What is being asked
Would you copy the records exactly, leaving the pictures out?

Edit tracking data
-*-

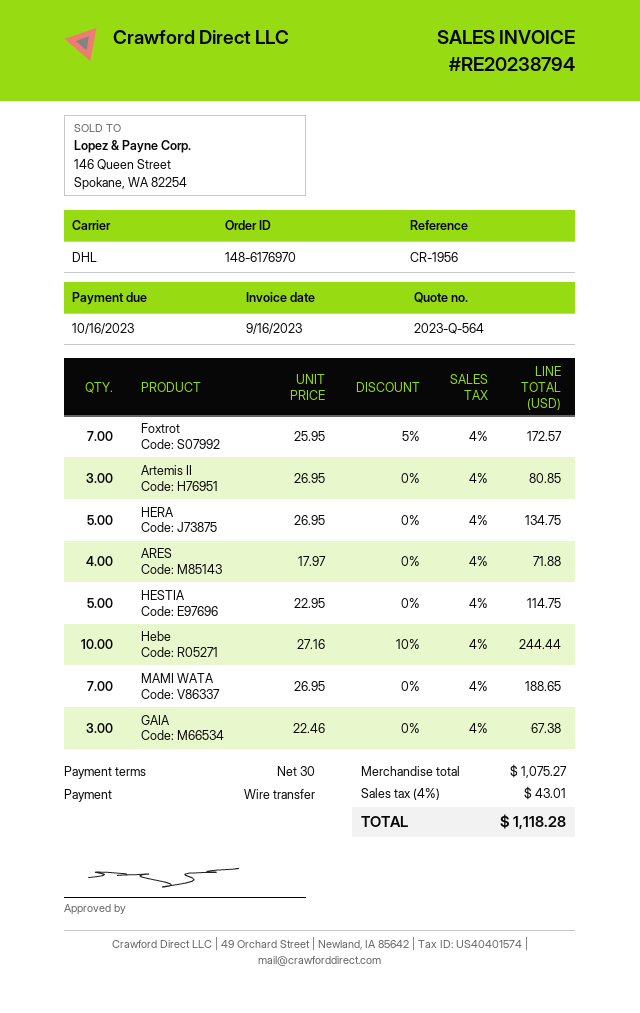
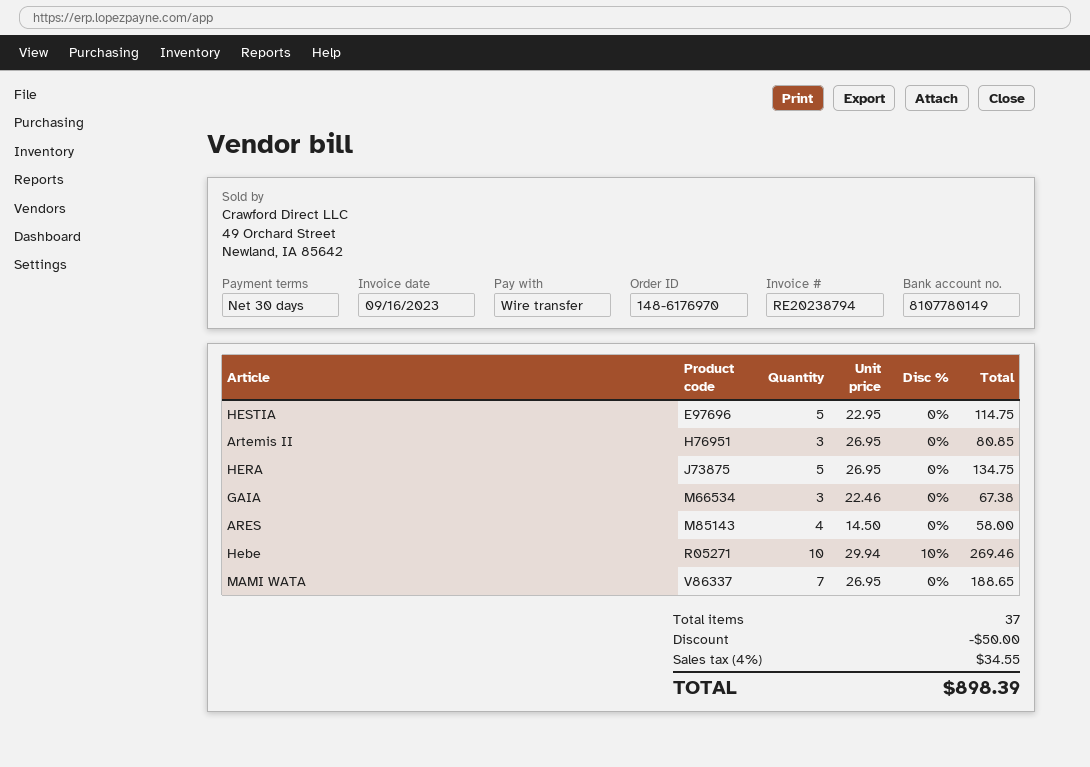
Foxtrot: 7 x 25.95 - 5% = 172.57 -> none
ARES: 4 x 17.97 = 71.88 -> 4 x 14.50 = 58.00
Hebe: 10 x 27.16 - 10% = 244.44 -> 10 x 29.94 - 10% = 269.46
discount: none -> 50.00
tax: 4% = 43.01 -> 4% = 34.55
total: 1118.28 -> 898.39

-*-

Written response
Foxtrot: 7 x 25.95 - 5% = 172.57 -> none
ARES: 4 x 17.97 = 71.88 -> 4 x 14.50 = 58.00
Hebe: 10 x 27.16 - 10% = 244.44 -> 10 x 29.94 - 10% = 269.46
discount: none -> 50.00
tax: 4% = 43.01 -> 4% = 34.55
total: 1118.28 -> 898.39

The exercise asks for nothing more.